### WORKING DATA
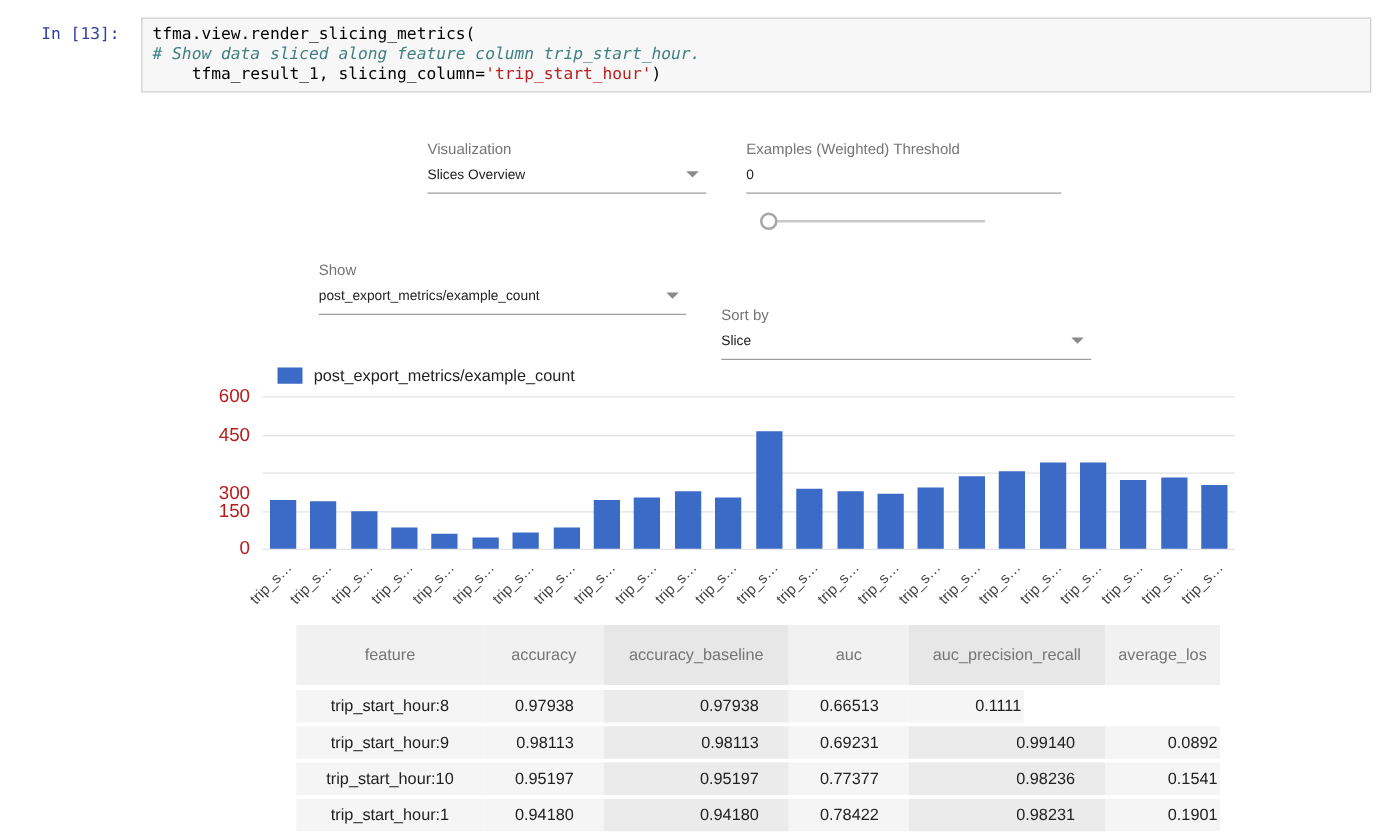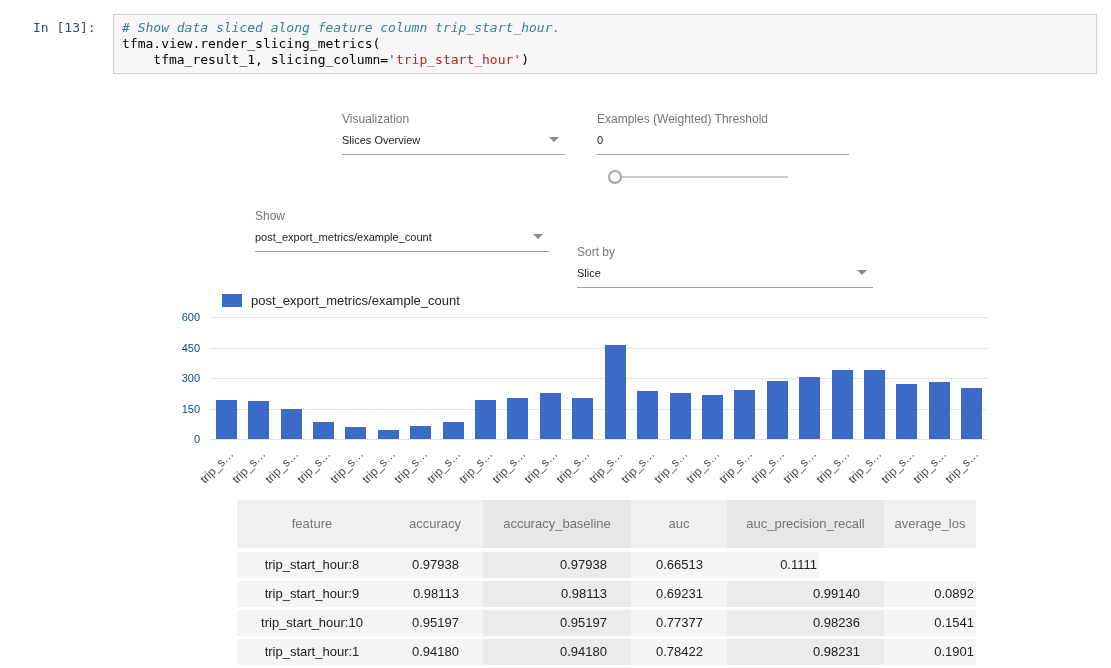--- a/index.html
+++ b/index.html
@@ -67,7 +67,7 @@
   <div class="prompt">In [13]:</div>
 
   <div class="code-cell">
-    <pre class="code" id="code-pre"><div><span class="comment"># Show data sliced along feature column trip_start_hour.</span></div><div><span class="plain">tfma.view.render_slicing_metrics(</span></div><div><span class="plain">    tfma_result_1, slicing_column=</span><span class="string">'trip_start_hour'</span><span class="plain">)</span></div></pre>
+    <pre class="code" id="code-pre"><div><span class="plain">tfma.view.render_slicing_metrics(</span></div><div><span class="comment"># Show data sliced along feature column trip_start_hour.</span></div><div><span class="plain">    tfma_result_1, slicing_column=</span><span class="string">'trip_start_hour'</span><span class="plain">)</span></div></pre>
   </div>
 
   <div class="field f-viz">

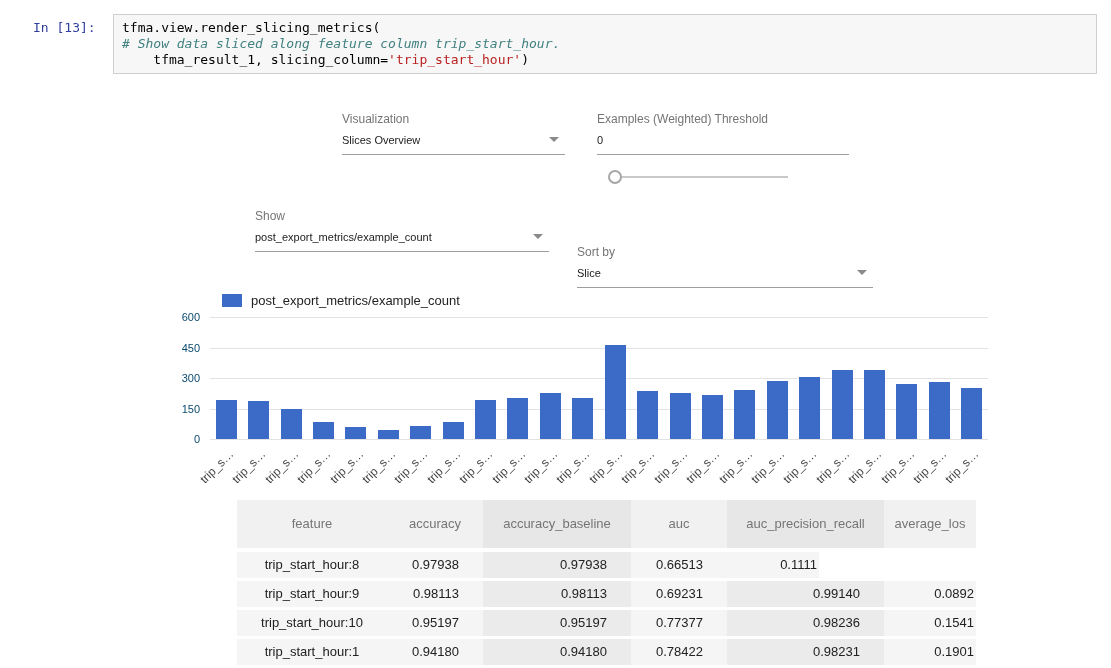--- a/index.html
+++ b/index.html
@@ -40,7 +40,7 @@
           font-size:13px;color:#222;}
   .swatch{width:20px;height:13px;flex:0 0 auto;}
   .ylabels{position:absolute;left:148px;top:317px;width:52px;height:122px;}
-  .ytick{position:absolute;right:0;transform:translateY(-50%);font-size:11px;color:#0c4a6e;}
+  .ytick{position:absolute;right:0;transform:translateY(-50%);font-size:15px;color:#b91c1c;}
   .plot{position:absolute;left:210px;top:317px;width:778px;height:122px;}
   .gridline{position:absolute;left:0;right:0;height:1px;background:#e3e3e3;}
   .bar{position:absolute;bottom:0;}

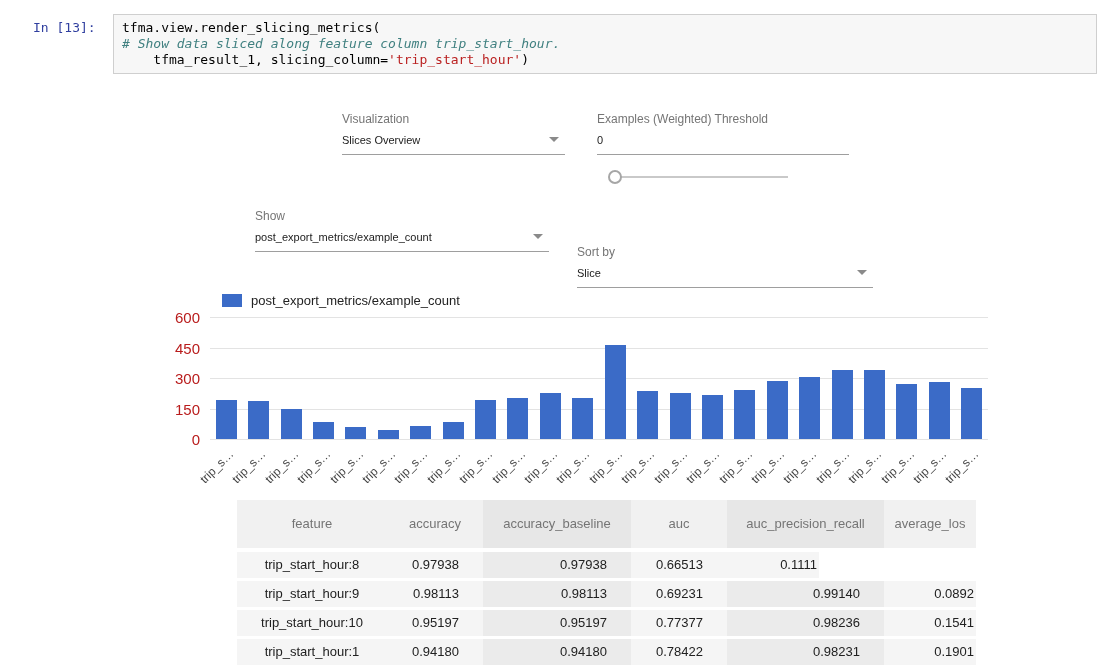--- a/index.html
+++ b/index.html
@@ -114,7 +114,7 @@
   <div class="ylabels" id="ylabels">
       <div class="ytick" style="top: 122px;">0</div>
       <div class="ytick" style="top: 91.5px;">150</div>
-      <div class="ytick" style="top: 61px;">300</div>
+      <div class="ytick" style="top: 78px;">300</div>
       <div class="ytick" style="top: 30.5px;">450</div>
       <div class="ytick" style="top: 0px;">600</div>
     </div>

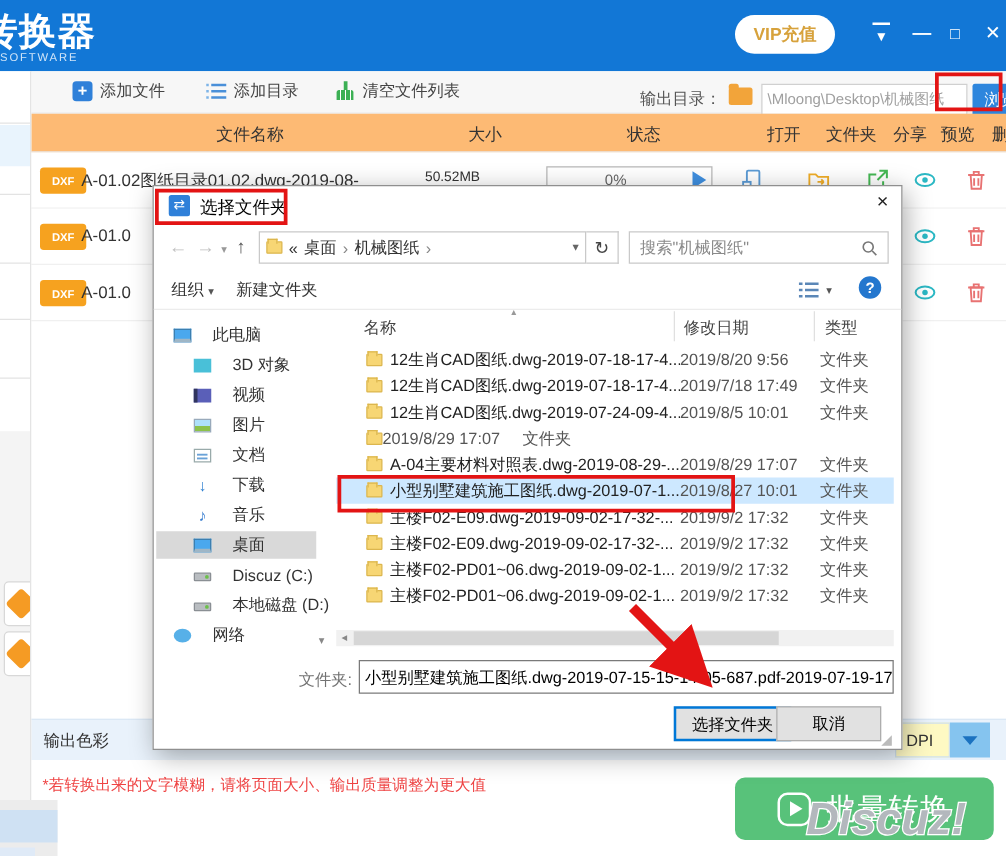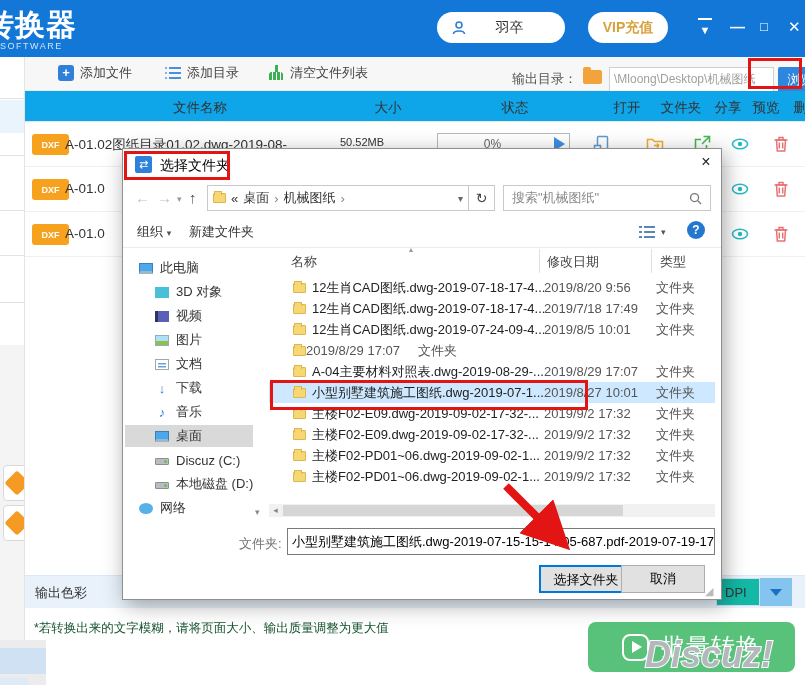--- a/index.html
+++ b/index.html
@@ -149,13 +149,6 @@
   <div class="header">
     <div class="app-title">转换器</div>
     <div class="app-subtitle">N SOFTWARE</div>
-    <div class="user-pill">
-      <svg width="18" height="18" viewBox="0 0 18 18" style="margin-left:13px">
-          <circle cx="9" cy="6" r="3" fill="none" stroke="#2d7fd6" stroke-width="1.6"></circle>
-          <path d="M3.5 15c0-4 11-4 11 0" fill="none" stroke="#2d7fd6" stroke-width="1.6"></path>
-        </svg>
-      <span class="uname">羽卒</span>
-    </div>
     <div class="vip-pill">
       <span>VIP充值</span>
     </div>

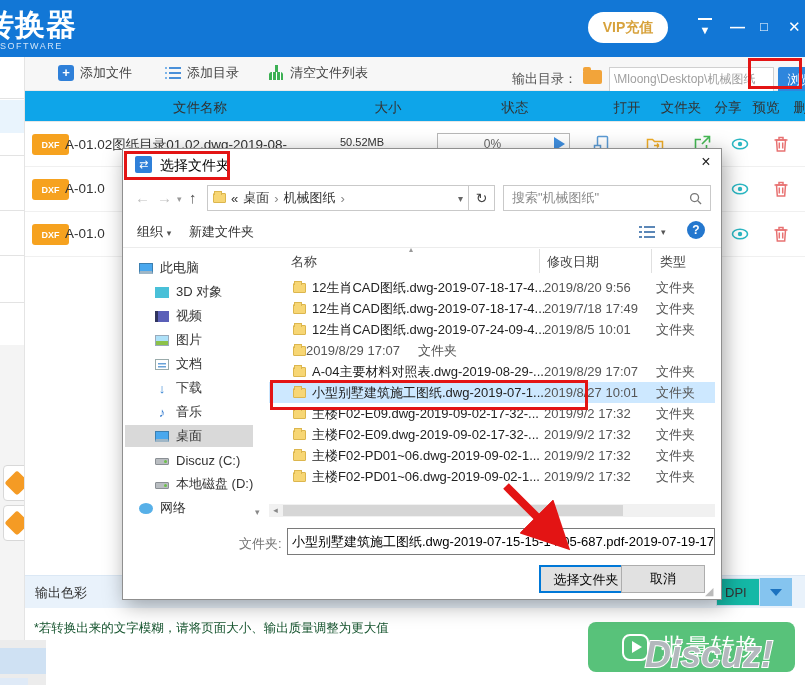--- a/index.html
+++ b/index.html
@@ -43,7 +43,7 @@
   .browse-btn { position:absolute; left:753px; top:10px; width:45px; height:26px; background:#2e86dd; color:#fff; text-align:center; line-height:26px; border-radius:2px; font-size:13px; cursor:pointer; }
 
   
-  .thead { position:absolute; left:25px; top:91px; width:780px; height:31px; border-bottom:1px solid #e7e7e7; background:#0ea5e9; }
+  .thead { position:absolute; left:25px; top:91px; width:780px; height:31px; border-bottom:1px solid #e7e7e7; background:#fdba74; }
   .th { position:absolute; top:8px; transform:translateX(-50%); color:#333; font-size:13.5px; white-space:nowrap; }
   .frow { position:absolute; left:25px; width:780px; height:45px; border-bottom:1px solid #f0f0f0; background:#fff; }
   .badge-dxf { position:absolute; left:7px; top:12px; width:37px; height:21px; background:#f6a21f; border-radius:3px; color:#fff; font-size:9px; font-weight:bold; display:flex; align-items:center; justify-content:center; }

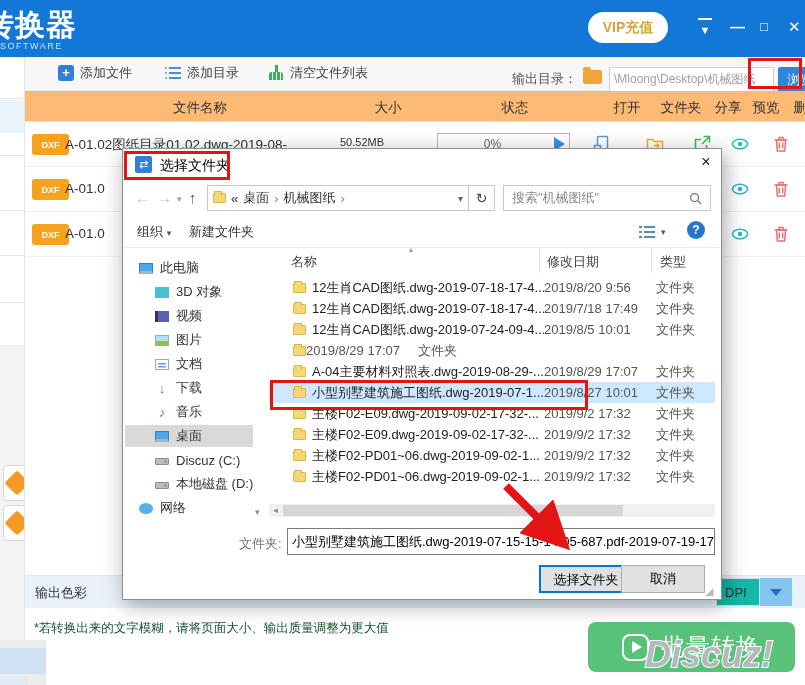--- a/index.html
+++ b/index.html
@@ -95,7 +95,7 @@
   .searchbox svg { margin-left:auto; }
   .menu-item { position:absolute; top:74px; color:#333; cursor:pointer; }
   .menubar-sep { position:absolute; left:0; top:98px; width:598px; height:1px; background:#ececec; }
-  .side-item { position:absolute; left:2px; width:128px; height:22px; display:flex; align-items:center; gap:7px; color:#333; cursor:pointer; white-space:nowrap; }
+  .side-item { position:absolute; left:2px; width:128px; height:22px; display:flex; align-items:center; gap:17px; color:#333; cursor:pointer; white-space:nowrap; }
   .side-item.root { padding-left:14px; }
   .side-item.child { padding-left:30px; }
   .side-item.selected { background:#d9d9d9; }

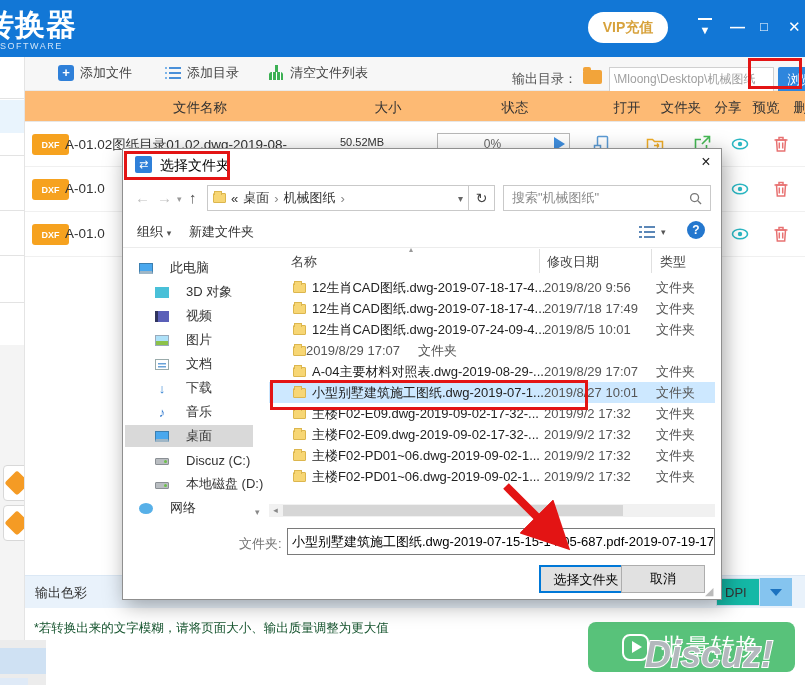--- a/index.html
+++ b/index.html
@@ -58,7 +58,7 @@
   
   .bottombar { position:absolute; left:25px; top:575px; width:780px; height:33px; background:#e9f2fb; border-top:1px solid #dbe8f5; }
   .outcolor { position:absolute; left:10px; top:8px; color:#333; }
-  .dpi-box { position:absolute; left:691px; top:2px; width:44px; height:28px; background:#14b8a6; border:1px solid #cfe0ee; color:#333; line-height:27px; padding-left:8px; }
+  .dpi-box { position:absolute; left:691px; top:2px; width:44px; height:28px; background:#fef9c3; border:1px solid #cfe0ee; color:#333; line-height:27px; padding-left:8px; }
   .dpi-btn { position:absolute; left:735px; top:2px; width:32px; height:28px; background:#85c4ef; display:flex; align-items:center; justify-content:center; cursor:pointer; }
   .dpi-btn .car { width:0; height:0; border-top:7px solid #1b72c0; border-left:6px solid transparent; border-right:6px solid transparent; }
   .note { position:absolute; left:34px; top:620px; color:#14532d; font-size:12.5px; }

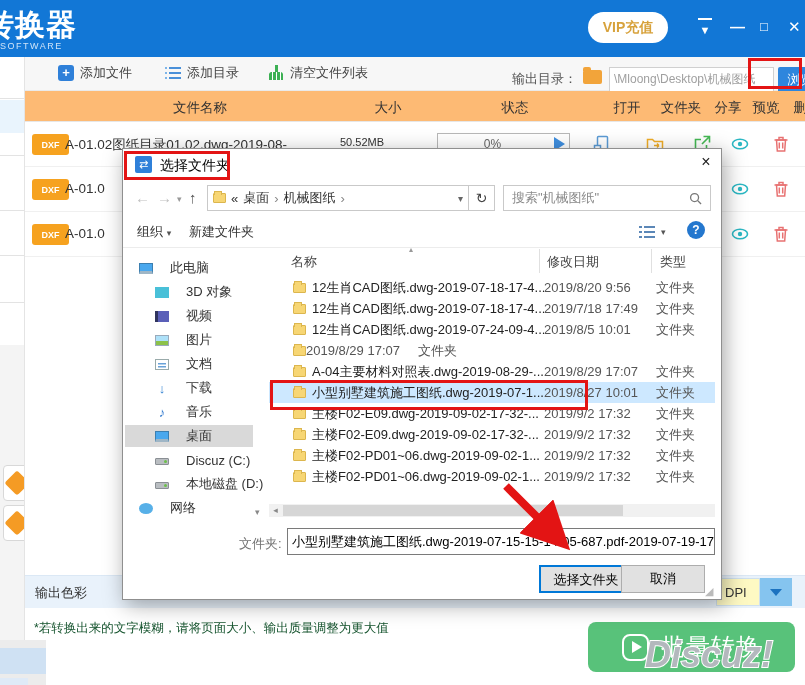--- a/index.html
+++ b/index.html
@@ -61,7 +61,7 @@
   .dpi-box { position:absolute; left:691px; top:2px; width:44px; height:28px; background:#fef9c3; border:1px solid #cfe0ee; color:#333; line-height:27px; padding-left:8px; }
   .dpi-btn { position:absolute; left:735px; top:2px; width:32px; height:28px; background:#85c4ef; display:flex; align-items:center; justify-content:center; cursor:pointer; }
   .dpi-btn .car { width:0; height:0; border-top:7px solid #1b72c0; border-left:6px solid transparent; border-right:6px solid transparent; }
-  .note { position:absolute; left:34px; top:620px; color:#14532d; font-size:12.5px; }
+  .note { position:absolute; left:34px; top:620px; color:#ef4444; font-size:12.5px; }
   .convert-btn { position:absolute; left:588px; top:622px; width:207px; height:50px; background:#58c27a; border-radius:8px; display:flex; align-items:center; justify-content:center; gap:12px; color:#fff; cursor:pointer; z-index:6; }
   .play-badge { width:27px; height:27px; border:2px solid #fff; border-radius:8px; display:flex; align-items:center; justify-content:center; }
   .play-badge i { display:block; width:0; height:0; border-left:10px solid #fff; border-top:6px solid transparent; border-bottom:6px solid transparent; margin-left:3px; }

### REQUIRED WORK
The response must give every line from the material above that holds the string "ylabels".

### ANSWER SECTION
   .ylabels{position:absolute;left:148px;top:317px;width:52px;height:122px;}
   <div class="ylabels" id="ylabels">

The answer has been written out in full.